The case is expected to go to trial in March 2023, according to federal documents.
The supervisory board had a closed-door discussion of the matter on Tuesday. County Attorney Anita Grant did not respond to a request for comment on whether any action was taken following that closed session or if there were any additional updates on the case.
Huchingson’s statement on his departure is posted below in full.
“I have had the privilege of serving in local government for 34 years, the last 29 with Lake County. For two decades as Director of Social Services, I have had the opportunity to work with hundreds of incredible people who are dedicated to serving Lake County residents facing food and housing insecurity, and many many deep personal challenges. As the Valley Fire Recovery Coordinator, I stood alongside friends and neighbors as they took their first steps to recover and rebuild. I found great meaning in this work and I continue to value the relationships built during this time.

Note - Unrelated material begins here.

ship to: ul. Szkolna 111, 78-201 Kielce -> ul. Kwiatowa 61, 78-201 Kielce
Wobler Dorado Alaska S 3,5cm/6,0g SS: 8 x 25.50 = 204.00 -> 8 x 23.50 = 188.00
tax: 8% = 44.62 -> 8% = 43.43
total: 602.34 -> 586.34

“However, there has been no greater honor than to be appointed by the Board of Supervisors to lead as County Administrative Officer. Since my appointment as CAO in 2016, I have worked for promote policies that serve every resident well, and recognize and celebrate the rich diversity of Lake County communities.

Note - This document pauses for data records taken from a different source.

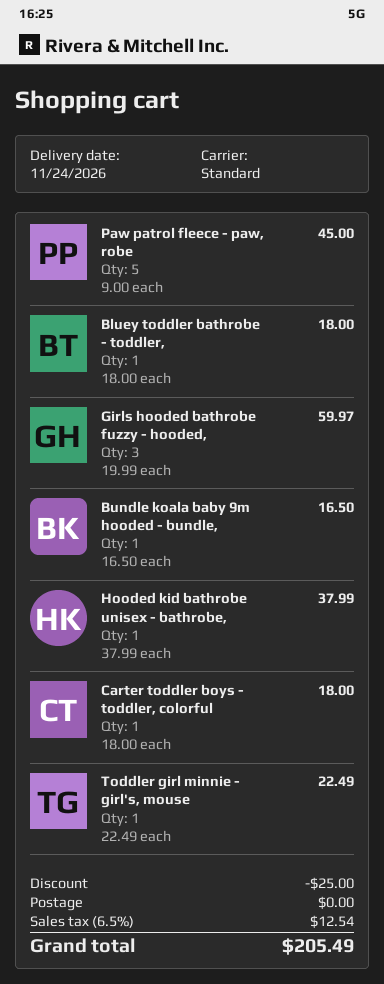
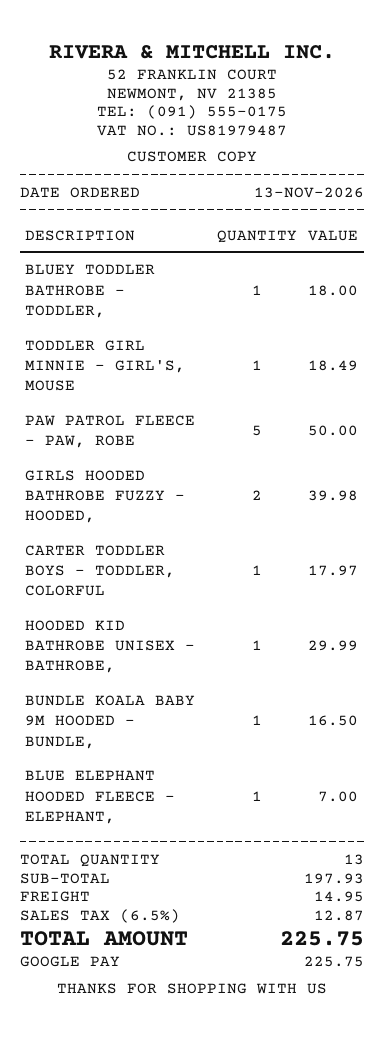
Paw patrol fleece - paw, robe: 5 for 45.00 -> 5 for 50.00
Girls hooded bathrobe fuzzy - hooded,: 3 for 59.97 -> 2 for 39.98
Hooded kid bathrobe unisex - bathrobe,: 1 for 37.99 -> 1 for 29.99
Carter toddler boys - toddler, colorful: 1 for 18.00 -> 1 for 17.97
Toddler girl minnie - girl's, mouse: 1 for 22.49 -> 1 for 18.49
BLUE ELEPHANT HOODED FLEECE - ELEPHANT,: none -> 1 for 7.00
discount: 25.00 -> none
shipping: 0.00 -> 14.95
tax: 6.5% = 12.54 -> 6.5% = 12.87
total: 205.49 -> 225.75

“When the COVID-19 pandemic caused historic disruption, for example, I fought for local residents to have a voice. Lake County was among the first to implement “hybrid” board meetings, inviting live attendance via Zoom and streaming meetings on social media and Lake County PEG TV.
“Leadership means making the best decisions available, regardless of the challenges that may arise. I have always sought to lead with that purpose and to take the right steps, even when what I was proposing was unpopular.
“It has been an important goal for me as CAO to ensure that county employees are valued, recognized for their outstanding contributions, and fairly compensated. Some disagreed with the county’s recent decisions to increase employee salaries. These actions have positioned us for decades of greater stability and better performance across our workforce. The determination of our Board of Directors to take on this responsibility was truly extraordinary.
“I have now made the difficult decision to retire at the end of April. When I look back on my career, I am extremely grateful to all the people who have invested and believed in me, and for the opportunities I have had. help others develop their skills and meet the needs of the community.
“Thank you everyone. I look forward to seeing Lake County continue to thrive.